### [TASK STATEMENT]
Transcribe the records word for word, leaving nothing out.

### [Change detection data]
Start of Block
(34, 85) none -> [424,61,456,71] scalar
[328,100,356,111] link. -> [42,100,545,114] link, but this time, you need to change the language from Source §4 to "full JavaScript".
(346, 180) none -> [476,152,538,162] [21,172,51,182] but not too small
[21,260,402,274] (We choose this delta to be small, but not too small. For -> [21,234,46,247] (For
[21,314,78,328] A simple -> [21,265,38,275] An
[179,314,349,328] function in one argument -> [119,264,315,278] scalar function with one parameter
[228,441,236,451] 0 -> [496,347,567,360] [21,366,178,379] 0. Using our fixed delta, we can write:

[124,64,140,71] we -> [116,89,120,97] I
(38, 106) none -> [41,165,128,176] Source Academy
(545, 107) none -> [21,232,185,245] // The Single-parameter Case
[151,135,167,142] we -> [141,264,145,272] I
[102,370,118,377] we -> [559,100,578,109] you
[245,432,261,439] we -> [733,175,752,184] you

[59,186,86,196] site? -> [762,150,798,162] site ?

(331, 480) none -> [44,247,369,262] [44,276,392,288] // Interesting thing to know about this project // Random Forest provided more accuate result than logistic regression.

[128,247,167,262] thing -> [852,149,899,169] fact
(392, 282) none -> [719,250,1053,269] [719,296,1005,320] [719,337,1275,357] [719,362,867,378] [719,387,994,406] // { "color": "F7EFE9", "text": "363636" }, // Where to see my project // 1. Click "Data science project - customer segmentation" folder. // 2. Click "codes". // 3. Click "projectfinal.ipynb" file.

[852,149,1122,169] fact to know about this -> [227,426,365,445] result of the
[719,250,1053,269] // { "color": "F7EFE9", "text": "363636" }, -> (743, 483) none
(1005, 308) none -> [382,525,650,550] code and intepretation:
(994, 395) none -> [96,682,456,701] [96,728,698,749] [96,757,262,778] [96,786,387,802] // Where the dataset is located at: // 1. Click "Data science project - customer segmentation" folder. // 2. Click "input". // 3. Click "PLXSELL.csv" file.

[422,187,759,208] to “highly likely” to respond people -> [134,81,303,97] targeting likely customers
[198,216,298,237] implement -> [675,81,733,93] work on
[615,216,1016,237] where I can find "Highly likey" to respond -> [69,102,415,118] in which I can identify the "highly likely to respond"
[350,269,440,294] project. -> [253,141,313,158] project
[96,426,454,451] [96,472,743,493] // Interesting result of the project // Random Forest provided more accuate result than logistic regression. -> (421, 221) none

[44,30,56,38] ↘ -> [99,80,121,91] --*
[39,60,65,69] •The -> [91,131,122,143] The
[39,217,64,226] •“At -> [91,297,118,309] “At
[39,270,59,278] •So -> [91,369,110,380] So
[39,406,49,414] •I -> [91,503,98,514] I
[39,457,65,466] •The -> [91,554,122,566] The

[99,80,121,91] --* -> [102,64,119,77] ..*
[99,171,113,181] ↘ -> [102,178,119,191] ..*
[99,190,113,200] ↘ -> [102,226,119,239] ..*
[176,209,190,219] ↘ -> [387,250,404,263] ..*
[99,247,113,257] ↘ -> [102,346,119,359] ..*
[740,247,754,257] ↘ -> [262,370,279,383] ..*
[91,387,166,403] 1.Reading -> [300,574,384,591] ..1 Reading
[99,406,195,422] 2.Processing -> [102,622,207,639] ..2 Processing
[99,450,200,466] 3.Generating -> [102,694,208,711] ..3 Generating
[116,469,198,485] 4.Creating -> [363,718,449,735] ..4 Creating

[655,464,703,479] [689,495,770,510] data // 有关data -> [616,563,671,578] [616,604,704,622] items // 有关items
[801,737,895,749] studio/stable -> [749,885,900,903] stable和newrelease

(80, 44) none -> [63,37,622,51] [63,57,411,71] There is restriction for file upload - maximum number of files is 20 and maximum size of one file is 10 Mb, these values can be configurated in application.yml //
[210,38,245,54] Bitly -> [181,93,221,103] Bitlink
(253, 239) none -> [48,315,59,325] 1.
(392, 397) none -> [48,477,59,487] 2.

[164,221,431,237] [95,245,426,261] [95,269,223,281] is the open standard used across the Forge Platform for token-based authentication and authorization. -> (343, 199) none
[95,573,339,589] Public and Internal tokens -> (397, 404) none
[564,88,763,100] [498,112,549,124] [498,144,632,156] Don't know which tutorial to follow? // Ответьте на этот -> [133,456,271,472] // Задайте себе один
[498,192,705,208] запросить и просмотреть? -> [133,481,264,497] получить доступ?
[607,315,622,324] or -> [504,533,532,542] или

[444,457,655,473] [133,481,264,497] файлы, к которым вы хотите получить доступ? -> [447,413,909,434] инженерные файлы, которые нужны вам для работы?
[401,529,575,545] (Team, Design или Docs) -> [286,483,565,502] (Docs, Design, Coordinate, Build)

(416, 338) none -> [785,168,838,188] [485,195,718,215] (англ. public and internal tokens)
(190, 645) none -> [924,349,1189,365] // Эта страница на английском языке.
End of Block
### [RESULT FOR THIS TASK]
(34, 85) none -> [424,61,456,71] scalar
[328,100,356,111] link. -> [42,100,545,114] link, but this time, you need to change the language from Source §4 to "full JavaScript".
(346, 180) none -> [476,152,538,162] [21,172,51,182] but not too small
[21,260,402,274] (We choose this delta to be small, but not too small. For -> [21,234,46,247] (For
[21,314,78,328] A simple -> [21,265,38,275] An
[179,314,349,328] function in one argument -> [119,264,315,278] scalar function with one parameter
[228,441,236,451] 0 -> [496,347,567,360] [21,366,178,379] 0. Using our fixed delta, we can write:

[124,64,140,71] we -> [116,89,120,97] I
(38, 106) none -> [41,165,128,176] Source Academy
(545, 107) none -> [21,232,185,245] // The Single-parameter Case
[151,135,167,142] we -> [141,264,145,272] I
[102,370,118,377] we -> [559,100,578,109] you
[245,432,261,439] we -> [733,175,752,184] you

[59,186,86,196] site? -> [762,150,798,162] site ?

(331, 480) none -> [44,247,369,262] [44,276,392,288] // Interesting thing to know about this project // Random Forest provided more accuate result than logistic regression.

[128,247,167,262] thing -> [852,149,899,169] fact
(392, 282) none -> [719,250,1053,269] [719,296,1005,320] [719,337,1275,357] [719,362,867,378] [719,387,994,406] // { "color": "F7EFE9", "text": "363636" }, // Where to see my project // 1. Click "Data science project - customer segmentation" folder. // 2. Click "codes". // 3. Click "projectfinal.ipynb" file.

[852,149,1122,169] fact to know about this -> [227,426,365,445] result of the
[719,250,1053,269] // { "color": "F7EFE9", "text": "363636" }, -> (743, 483) none
(1005, 308) none -> [382,525,650,550] code and intepretation:
(994, 395) none -> [96,682,456,701] [96,728,698,749] [96,757,262,778] [96,786,387,802] // Where the dataset is located at: // 1. Click "Data science project - customer segmentation" folder. // 2. Click "input". // 3. Click "PLXSELL.csv" file.

[422,187,759,208] to “highly likely” to respond people -> [134,81,303,97] targeting likely customers
[198,216,298,237] implement -> [675,81,733,93] work on
[615,216,1016,237] where I can find "Highly likey" to respond -> [69,102,415,118] in which I can identify the "highly likely to respond"
[350,269,440,294] project. -> [253,141,313,158] project
[96,426,454,451] [96,472,743,493] // Interesting result of the project // Random Forest provided more accuate result than logistic regression. -> (421, 221) none

[44,30,56,38] ↘ -> [99,80,121,91] --*
[39,60,65,69] •The -> [91,131,122,143] The
[39,217,64,226] •“At -> [91,297,118,309] “At
[39,270,59,278] •So -> [91,369,110,380] So
[39,406,49,414] •I -> [91,503,98,514] I
[39,457,65,466] •The -> [91,554,122,566] The

[99,80,121,91] --* -> [102,64,119,77] ..*
[99,171,113,181] ↘ -> [102,178,119,191] ..*
[99,190,113,200] ↘ -> [102,226,119,239] ..*
[176,209,190,219] ↘ -> [387,250,404,263] ..*
[99,247,113,257] ↘ -> [102,346,119,359] ..*
[740,247,754,257] ↘ -> [262,370,279,383] ..*
[91,387,166,403] 1.Reading -> [300,574,384,591] ..1 Reading
[99,406,195,422] 2.Processing -> [102,622,207,639] ..2 Processing
[99,450,200,466] 3.Generating -> [102,694,208,711] ..3 Generating
[116,469,198,485] 4.Creating -> [363,718,449,735] ..4 Creating

[655,464,703,479] [689,495,770,510] data // 有关data -> [616,563,671,578] [616,604,704,622] items // 有关items
[801,737,895,749] studio/stable -> [749,885,900,903] stable和newrelease

(80, 44) none -> [63,37,622,51] [63,57,411,71] There is restriction for file upload - maximum number of files is 20 and maximum size of one file is 10 Mb, these values can be configurated in application.yml //
[210,38,245,54] Bitly -> [181,93,221,103] Bitlink
(253, 239) none -> [48,315,59,325] 1.
(392, 397) none -> [48,477,59,487] 2.

[164,221,431,237] [95,245,426,261] [95,269,223,281] is the open standard used across the Forge Platform for token-based authentication and authorization. -> (343, 199) none
[95,573,339,589] Public and Internal tokens -> (397, 404) none
[564,88,763,100] [498,112,549,124] [498,144,632,156] Don't know which tutorial to follow? // Ответьте на этот -> [133,456,271,472] // Задайте себе один
[498,192,705,208] запросить и просмотреть? -> [133,481,264,497] получить доступ?
[607,315,622,324] or -> [504,533,532,542] или

[444,457,655,473] [133,481,264,497] файлы, к которым вы хотите получить доступ? -> [447,413,909,434] инженерные файлы, которые нужны вам для работы?
[401,529,575,545] (Team, Design или Docs) -> [286,483,565,502] (Docs, Design, Coordinate, Build)

(416, 338) none -> [785,168,838,188] [485,195,718,215] (англ. public and internal tokens)
(190, 645) none -> [924,349,1189,365] // Эта страница на английском языке.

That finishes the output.